:: Front-end code change data ::
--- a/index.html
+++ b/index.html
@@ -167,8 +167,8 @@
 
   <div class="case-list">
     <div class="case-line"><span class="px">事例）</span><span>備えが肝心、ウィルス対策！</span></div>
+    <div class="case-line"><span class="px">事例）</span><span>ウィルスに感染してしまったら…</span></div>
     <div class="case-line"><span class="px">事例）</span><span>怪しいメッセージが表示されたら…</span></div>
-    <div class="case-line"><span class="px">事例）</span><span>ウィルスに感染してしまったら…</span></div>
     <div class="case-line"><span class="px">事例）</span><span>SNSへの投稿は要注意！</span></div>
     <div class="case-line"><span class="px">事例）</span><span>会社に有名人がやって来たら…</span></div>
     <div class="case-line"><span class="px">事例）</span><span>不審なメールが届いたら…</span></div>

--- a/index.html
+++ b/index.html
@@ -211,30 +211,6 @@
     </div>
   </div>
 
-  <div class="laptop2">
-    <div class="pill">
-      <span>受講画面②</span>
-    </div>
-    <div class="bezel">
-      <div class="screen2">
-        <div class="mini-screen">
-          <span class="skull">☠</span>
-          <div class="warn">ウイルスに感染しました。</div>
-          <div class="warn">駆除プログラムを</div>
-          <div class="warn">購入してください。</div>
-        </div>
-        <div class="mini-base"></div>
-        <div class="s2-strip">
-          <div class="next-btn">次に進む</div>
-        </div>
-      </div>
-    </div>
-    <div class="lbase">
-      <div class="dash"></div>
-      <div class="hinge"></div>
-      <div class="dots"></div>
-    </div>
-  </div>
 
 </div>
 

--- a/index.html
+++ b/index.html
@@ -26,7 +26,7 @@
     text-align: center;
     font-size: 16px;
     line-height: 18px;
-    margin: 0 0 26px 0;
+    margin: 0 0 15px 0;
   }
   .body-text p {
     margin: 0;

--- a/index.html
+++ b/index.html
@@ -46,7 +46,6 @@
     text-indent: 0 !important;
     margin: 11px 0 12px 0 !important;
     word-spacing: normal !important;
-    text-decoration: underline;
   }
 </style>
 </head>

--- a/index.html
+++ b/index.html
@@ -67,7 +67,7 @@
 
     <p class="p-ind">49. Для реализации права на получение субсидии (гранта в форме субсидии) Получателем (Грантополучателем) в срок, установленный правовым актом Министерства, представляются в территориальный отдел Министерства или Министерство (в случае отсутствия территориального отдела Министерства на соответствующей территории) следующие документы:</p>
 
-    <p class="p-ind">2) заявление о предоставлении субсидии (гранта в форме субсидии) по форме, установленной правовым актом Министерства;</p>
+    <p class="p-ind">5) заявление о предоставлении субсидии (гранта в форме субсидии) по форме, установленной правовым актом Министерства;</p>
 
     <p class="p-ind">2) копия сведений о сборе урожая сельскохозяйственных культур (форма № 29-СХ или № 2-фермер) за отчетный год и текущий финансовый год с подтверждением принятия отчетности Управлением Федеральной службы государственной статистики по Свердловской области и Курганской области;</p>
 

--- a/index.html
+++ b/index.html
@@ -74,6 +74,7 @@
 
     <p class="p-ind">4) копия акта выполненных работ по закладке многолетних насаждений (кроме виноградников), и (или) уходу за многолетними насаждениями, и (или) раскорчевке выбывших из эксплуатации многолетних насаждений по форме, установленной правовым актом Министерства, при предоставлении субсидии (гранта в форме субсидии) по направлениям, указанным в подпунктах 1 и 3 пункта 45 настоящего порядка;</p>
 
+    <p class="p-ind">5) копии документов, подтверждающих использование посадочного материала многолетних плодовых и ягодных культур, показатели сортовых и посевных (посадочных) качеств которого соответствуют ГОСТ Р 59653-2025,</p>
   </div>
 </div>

:: ACTIVITY ::
Report how many lines in this data include the string "case", and nothing else.

:: ANSWER SECTION ::
8